**Exercise requirements:**
Print out the full material below, exact in every line, with no images included.
(Records to use begins)
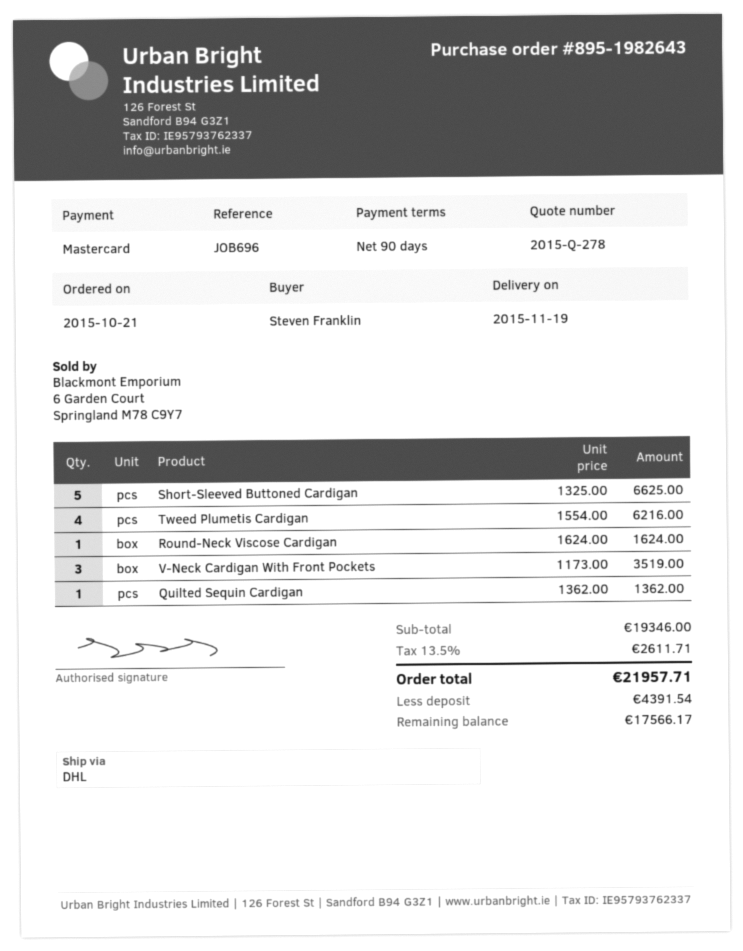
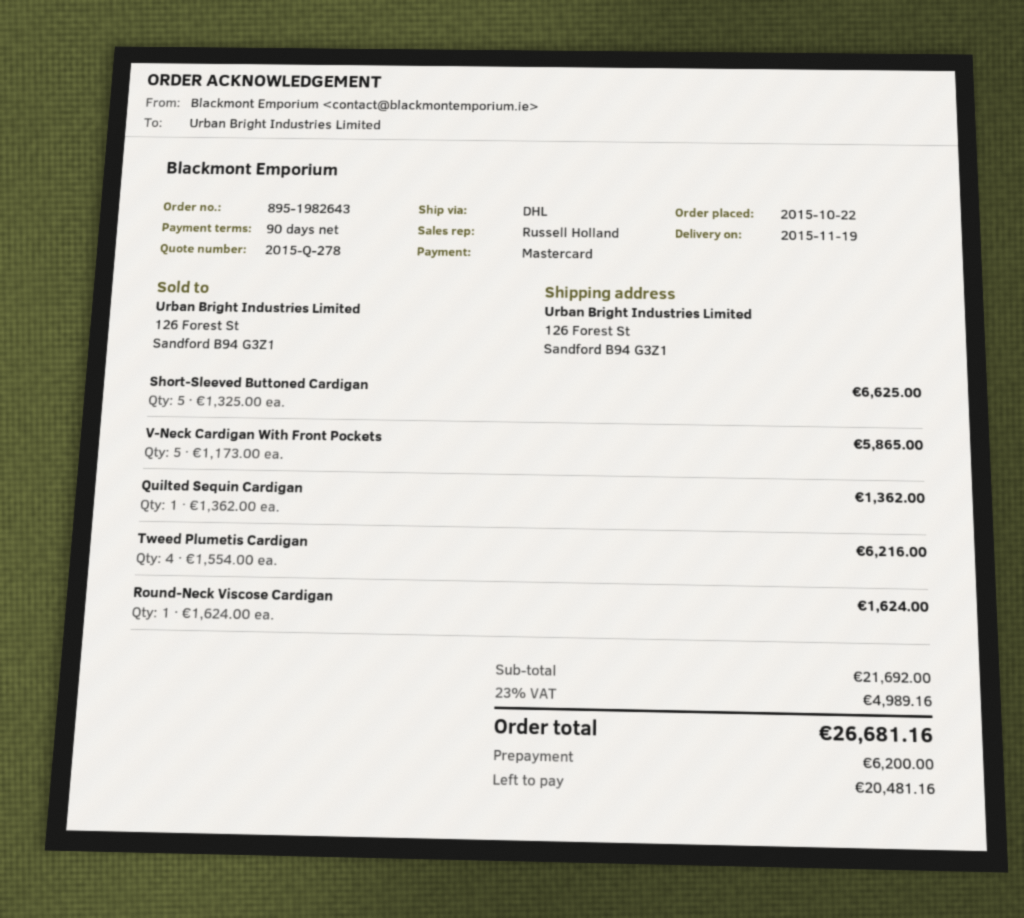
order date: 2015-10-21 -> 2015-10-22
V-Neck Cardigan With Front Pockets: 3 x 1173.00 = 3519.00 -> 5 x 1173.00 = 5865.00
subtotal: 19346.00 -> 21692.00
tax: 13.5% = 2611.71 -> 23% = 4989.16
total: 21957.71 -> 26681.16
deposit: 4391.54 -> 6200.00
balance: 17566.17 -> 20481.16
(Records to use ends)
**Expected answer:**
order date: 2015-10-21 -> 2015-10-22
V-Neck Cardigan With Front Pockets: 3 x 1173.00 = 3519.00 -> 5 x 1173.00 = 5865.00
subtotal: 19346.00 -> 21692.00
tax: 13.5% = 2611.71 -> 23% = 4989.16
total: 21957.71 -> 26681.16
deposit: 4391.54 -> 6200.00
balance: 17566.17 -> 20481.16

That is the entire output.